Problem statement:
Every line of the entries below that includes "none" belongs in the answer, copied as written.

Record extracts:

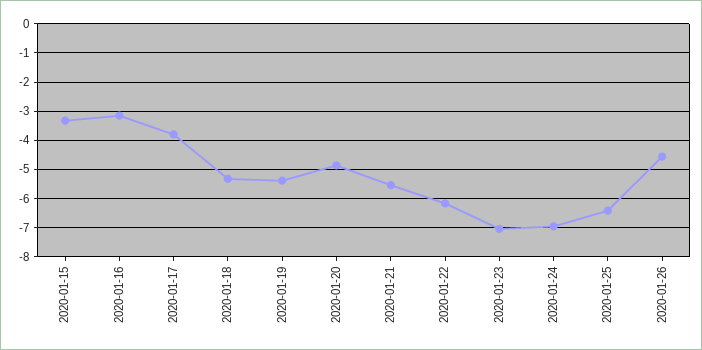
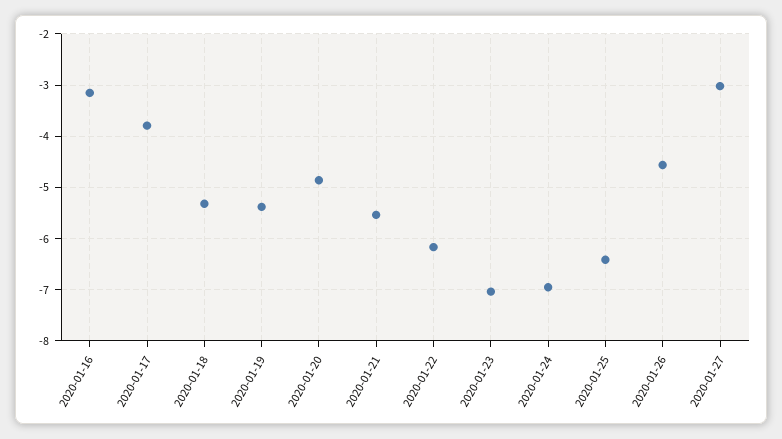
2020-01-15: -3.25 -> none
2020-01-27: none -> -3

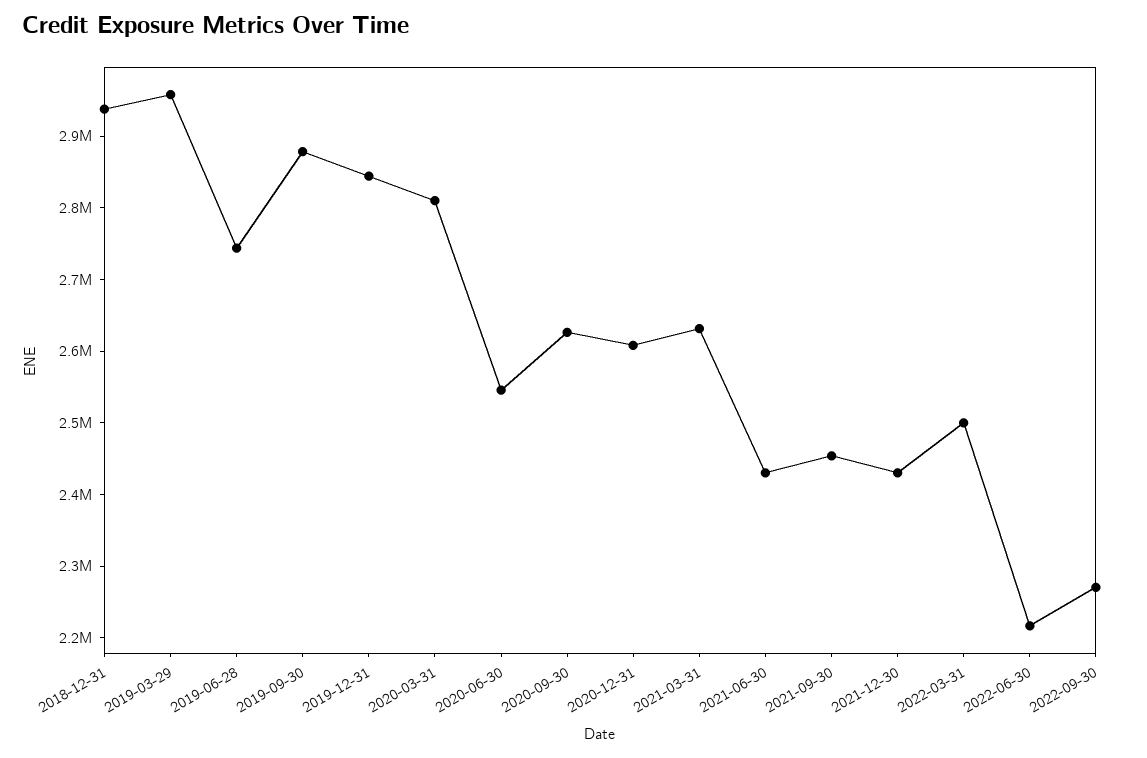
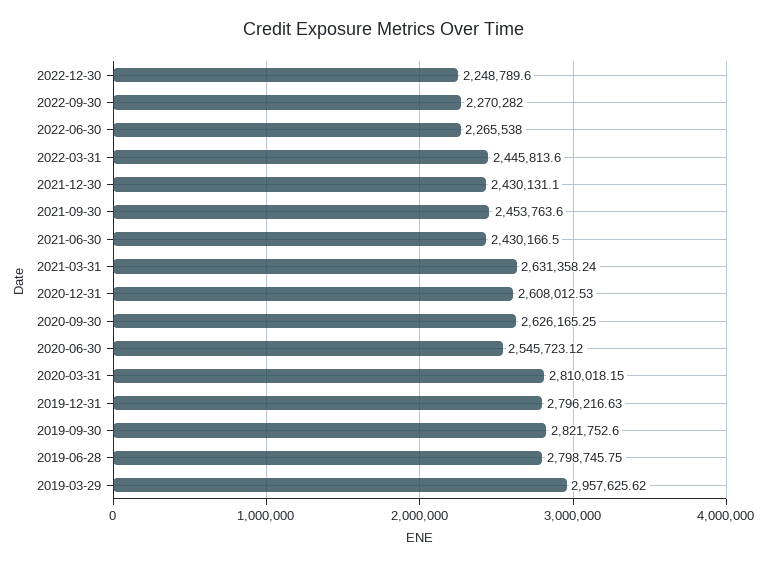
2018-12-31: 2940000 -> none
2019-06-28: 2740000 -> 2798745.75
2019-09-30: 2880000 -> 2821752.6
2019-12-31: 2840000 -> 2796216.63
2022-03-31: 2500000 -> 2445813.6
2022-06-30: 2220000 -> 2265538
2022-12-30: none -> 2248789.6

Response area:
2020-01-15: -3.25 -> none
2020-01-27: none -> -3
2018-12-31: 2940000 -> none
2022-12-30: none -> 2248789.6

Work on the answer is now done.